Links to Paper and Supplementary Materials
Main Paper (Open Access Version): https://papers.miccai.org/miccai-2025/paper/2068_paper.pdf
SharedIt Link: Not yet available
SpringerLink (DOI): Not yet available
Supplementary Material: Not Submitted
Link to the Code Repository
https://github.com/JZCambridge/ViTAL-CT-MICCAI25
Link to the Dataset(s)
N/A
BibTex
@InProceedings{LeAnj_ViTALCT_MICCAI2025,
author = { Le, Anjie and Zheng, Jin and Gong, Tan and Sun, Quanlin and Weir-McCall, Jonathan and O’Regan, Declan P. and Williams, Michelle C. and Newby, David E. and Rudd, James H.F. and Huang, Yuan},
title = { { ViTAL-CT: Vision Transformers for High-Risk Plaque Classification in Coronary CTA } },
booktitle = {proceedings of Medical Image Computing and Computer Assisted Intervention -- MICCAI 2025},
year = {2025},
publisher = {Springer Nature Switzerland},
volume = {LNCS 15965},
month = {September},
page = {693 -- 703}
}
Reviews
Review #1
- Please describe the contribution of the paper
The paper proposed an end-to-end approach for classifying high risk plaques by analyzing cross-sectional slices along the coronary centerline of CTA via vision Transformers, sparing the need of segmenting plaque or vessel wall. Multi-scale input combining adjacent frames, axial context and the location of the slice was used in the model.

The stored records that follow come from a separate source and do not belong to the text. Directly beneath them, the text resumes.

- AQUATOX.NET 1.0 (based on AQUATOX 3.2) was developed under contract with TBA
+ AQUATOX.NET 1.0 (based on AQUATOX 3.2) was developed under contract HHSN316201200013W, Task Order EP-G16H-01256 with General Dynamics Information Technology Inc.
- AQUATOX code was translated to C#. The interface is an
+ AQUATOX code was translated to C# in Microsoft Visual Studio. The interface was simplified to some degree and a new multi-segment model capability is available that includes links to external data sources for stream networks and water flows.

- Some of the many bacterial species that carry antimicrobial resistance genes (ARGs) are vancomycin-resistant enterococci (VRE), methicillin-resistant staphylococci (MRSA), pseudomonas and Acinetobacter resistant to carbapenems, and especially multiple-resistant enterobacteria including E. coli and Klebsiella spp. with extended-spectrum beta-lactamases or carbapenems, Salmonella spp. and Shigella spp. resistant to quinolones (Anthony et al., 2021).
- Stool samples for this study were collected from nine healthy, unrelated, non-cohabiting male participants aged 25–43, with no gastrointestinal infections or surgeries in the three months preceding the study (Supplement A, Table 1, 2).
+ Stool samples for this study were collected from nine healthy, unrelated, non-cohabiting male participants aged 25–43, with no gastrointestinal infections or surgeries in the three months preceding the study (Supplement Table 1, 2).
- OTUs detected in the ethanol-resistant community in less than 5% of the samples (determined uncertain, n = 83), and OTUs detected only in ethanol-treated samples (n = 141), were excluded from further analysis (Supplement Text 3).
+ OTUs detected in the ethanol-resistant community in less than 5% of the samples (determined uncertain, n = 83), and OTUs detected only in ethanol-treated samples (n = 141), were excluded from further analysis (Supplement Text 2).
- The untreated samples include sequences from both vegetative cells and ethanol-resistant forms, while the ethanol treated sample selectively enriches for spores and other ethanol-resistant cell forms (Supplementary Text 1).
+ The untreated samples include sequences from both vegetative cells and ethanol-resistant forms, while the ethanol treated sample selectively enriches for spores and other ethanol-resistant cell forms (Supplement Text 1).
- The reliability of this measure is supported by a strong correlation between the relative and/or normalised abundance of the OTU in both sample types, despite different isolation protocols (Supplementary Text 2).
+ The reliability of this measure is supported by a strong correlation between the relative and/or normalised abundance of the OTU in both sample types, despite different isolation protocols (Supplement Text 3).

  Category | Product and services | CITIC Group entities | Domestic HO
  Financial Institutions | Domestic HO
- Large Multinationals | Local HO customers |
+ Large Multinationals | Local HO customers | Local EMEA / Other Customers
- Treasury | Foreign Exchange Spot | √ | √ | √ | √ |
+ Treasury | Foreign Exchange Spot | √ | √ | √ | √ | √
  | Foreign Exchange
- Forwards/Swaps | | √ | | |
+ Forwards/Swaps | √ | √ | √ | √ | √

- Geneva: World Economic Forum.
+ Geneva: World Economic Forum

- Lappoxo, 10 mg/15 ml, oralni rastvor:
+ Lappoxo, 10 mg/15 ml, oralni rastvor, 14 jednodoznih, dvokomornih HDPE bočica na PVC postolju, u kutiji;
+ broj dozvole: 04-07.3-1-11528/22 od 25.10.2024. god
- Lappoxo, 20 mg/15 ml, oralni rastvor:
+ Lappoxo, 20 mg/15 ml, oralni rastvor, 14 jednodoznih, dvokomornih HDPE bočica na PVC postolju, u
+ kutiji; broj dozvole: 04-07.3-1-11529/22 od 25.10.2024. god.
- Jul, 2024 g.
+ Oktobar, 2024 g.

- Please list the major strengths of the paper: you should highlight a novel formulation, an original way to use data, demonstration of clinical feasibility, a novel application, a particularly strong evaluation, or anything else that is a strong aspect of this work. Please provide details, for instance, if a method is novel, explain what aspect is novel and why this is interesting.
The main strenght of the study lies in incorporating different scales of features from the images, embedding both global and local representations. The ablation study nicely showed the effectiveness of each module.
- Please list the major weaknesses of the paper. Please provide details: for instance, if you state that a formulation, way of using data, demonstration of clinical feasibility, or application is not novel, then you must provide specific references to prior work.
- The details of the three input streams are not sufficiently described, which may hinder other researchers from reproducing the work.
- Three streams are unified into s 3-channel input that is fed into the ViT. However, the three channels appear to represent features at different levels, including high-resolution cross-sectional images and low-resolution latent features extracted from ConvNeXt and U-Net. This raises concerns about feature compatibility and how effectively the model handles the resolution mismatch during fusion. Further clarification on the fusion strategy and any preprocessing steps to align feature scales would be helpful.
- The title “Heart Attack Prediction” is not appropriate, as the proposed model is designed for classifying high-risk plaques, which does not directly indicate the occurrence of a heart attack. While high-risk plaques are considered risk factors for adverse cardiac events, they are not equivalent to heart attacks. Therefore, the title is misleading.
- The comparison study only included limited models, basically ViT and ResNet. Other SOTA classification models were not involved in comparison.
- Please rate the clarity and organization of this paper
Satisfactory
- Please comment on the reproducibility of the paper. Please be aware that providing code and data is a plus, but not a requirement for acceptance.
The submission does not provide sufficient information for reproducibility.
- Optional: If you have any additional comments to share with the authors, please provide them here. Please also refer to our Reviewer’s guide on what makes a good review and pay specific attention to the different assessment criteria for the different paper categories: https://conferences.miccai.org/2025/en/REVIEWER-GUIDELINES.html
1.The details of the three streams of the input needs to be explained. According to Figure 1 (a), the 9 cross-sectional images were arranged into a 3×3 grid layout. The concern is that each cross-section has a relatively small size, hindering the detail representation of the lesion.What is the resolution of the axial plane input? Did it cover the whole scan or only the region of interest indicated by the red box?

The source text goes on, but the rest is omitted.